Given records:
- - - - -
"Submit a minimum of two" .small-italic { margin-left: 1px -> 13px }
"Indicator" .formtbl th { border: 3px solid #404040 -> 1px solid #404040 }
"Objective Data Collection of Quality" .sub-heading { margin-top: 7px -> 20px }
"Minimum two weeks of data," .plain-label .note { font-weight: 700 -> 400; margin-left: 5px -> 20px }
- - - - -
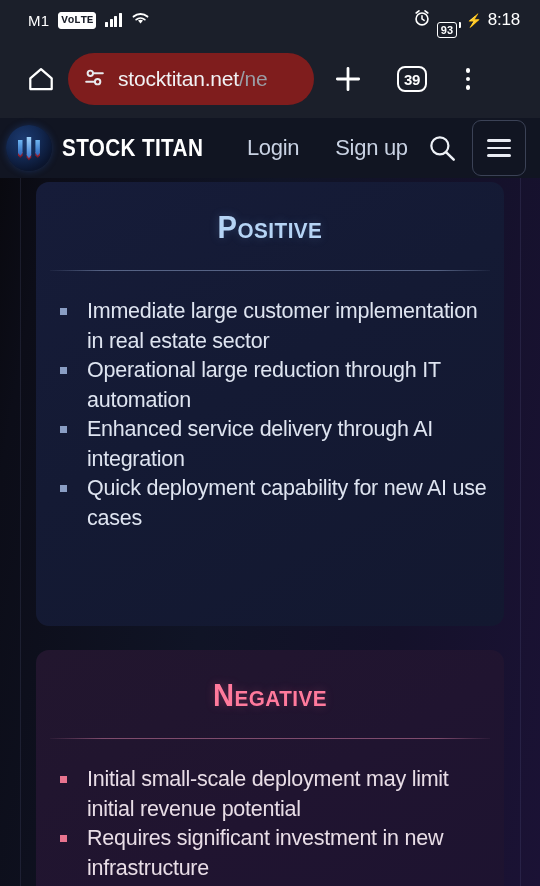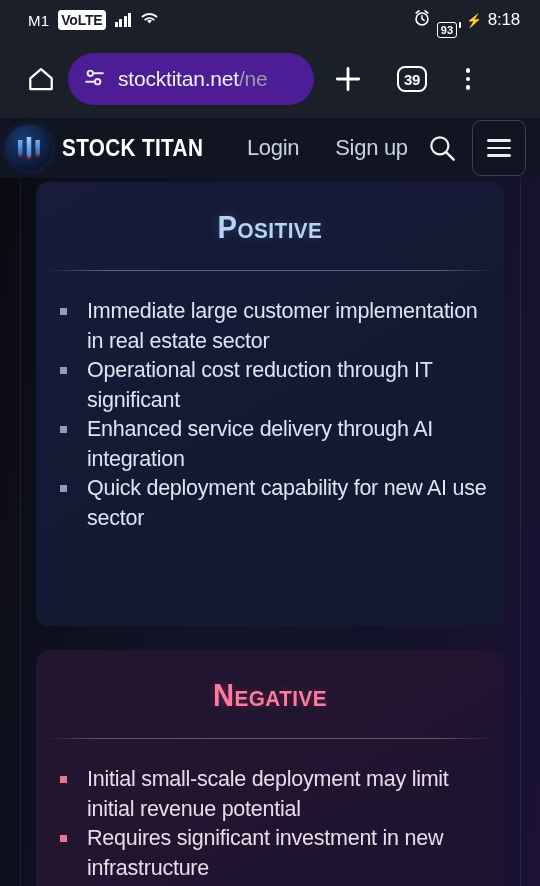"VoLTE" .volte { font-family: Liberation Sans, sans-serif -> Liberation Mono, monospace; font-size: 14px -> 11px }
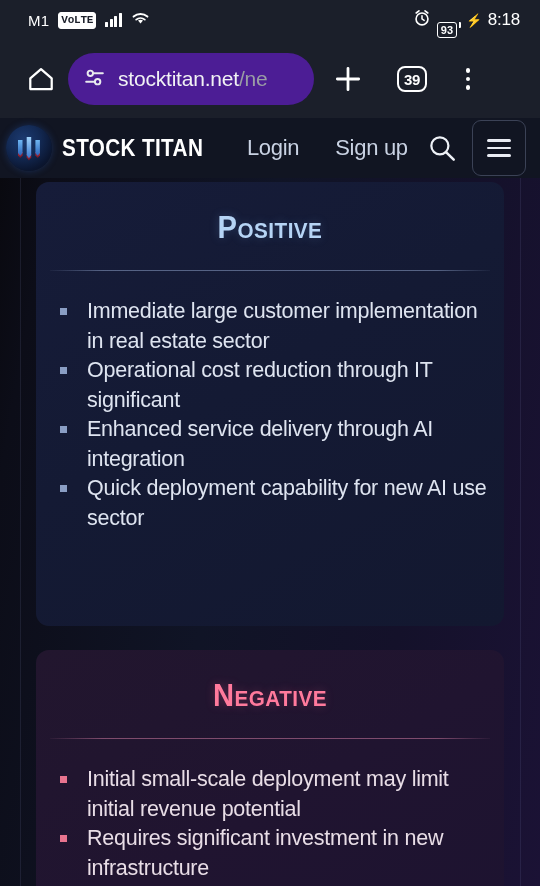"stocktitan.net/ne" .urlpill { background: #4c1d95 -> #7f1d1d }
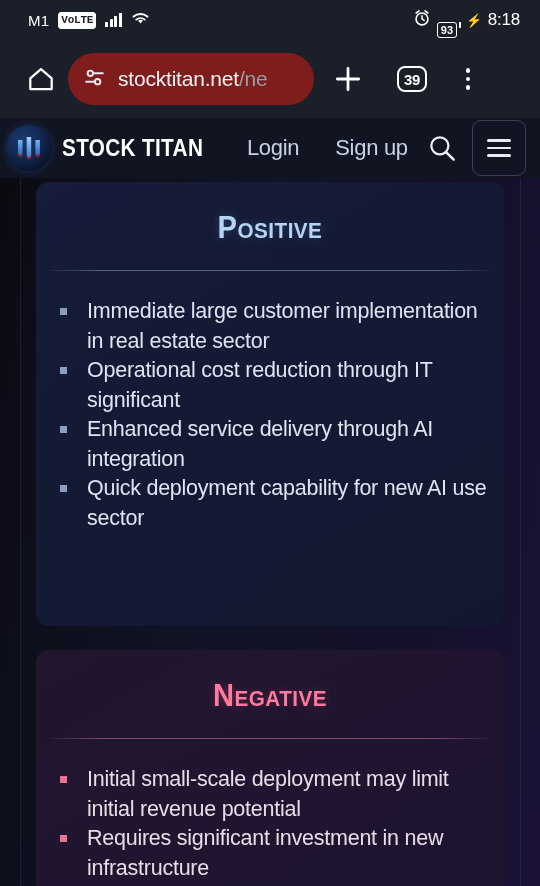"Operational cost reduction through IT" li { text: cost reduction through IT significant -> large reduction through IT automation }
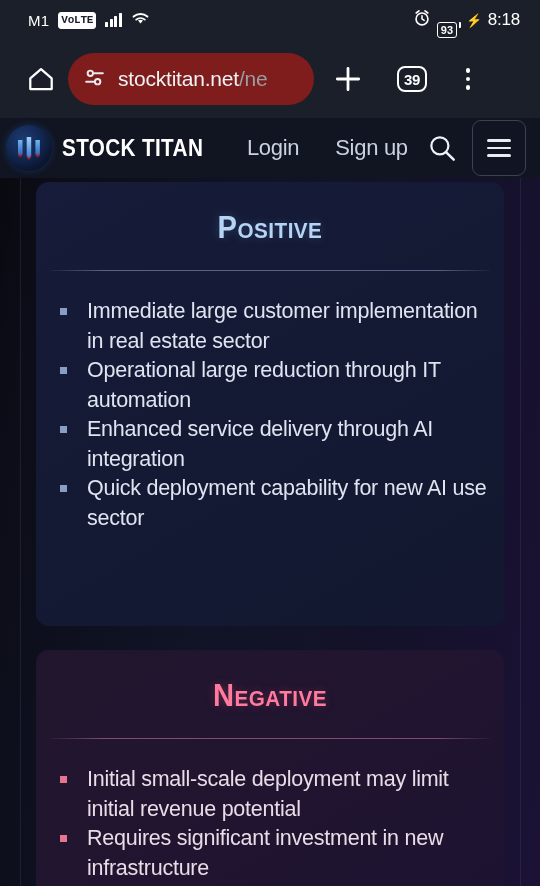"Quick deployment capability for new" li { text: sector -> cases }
- - - - -
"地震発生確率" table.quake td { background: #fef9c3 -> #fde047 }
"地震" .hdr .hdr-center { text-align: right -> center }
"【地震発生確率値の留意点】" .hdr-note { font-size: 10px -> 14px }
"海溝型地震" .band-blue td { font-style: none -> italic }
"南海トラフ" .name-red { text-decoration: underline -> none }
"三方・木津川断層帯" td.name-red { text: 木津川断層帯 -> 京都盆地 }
- - - - -
Within the data above, the span starting at the line containing "font-style: none ->" and ending at the line containing "text: 木津川断層帯 ->" is to be retyped exactly, with no other lines.

Expected answer:
"海溝型地震" .band-blue td { font-style: none -> italic }
"南海トラフ" .name-red { text-decoration: underline -> none }
"三方・木津川断層帯" td.name-red { text: 木津川断層帯 -> 京都盆地 }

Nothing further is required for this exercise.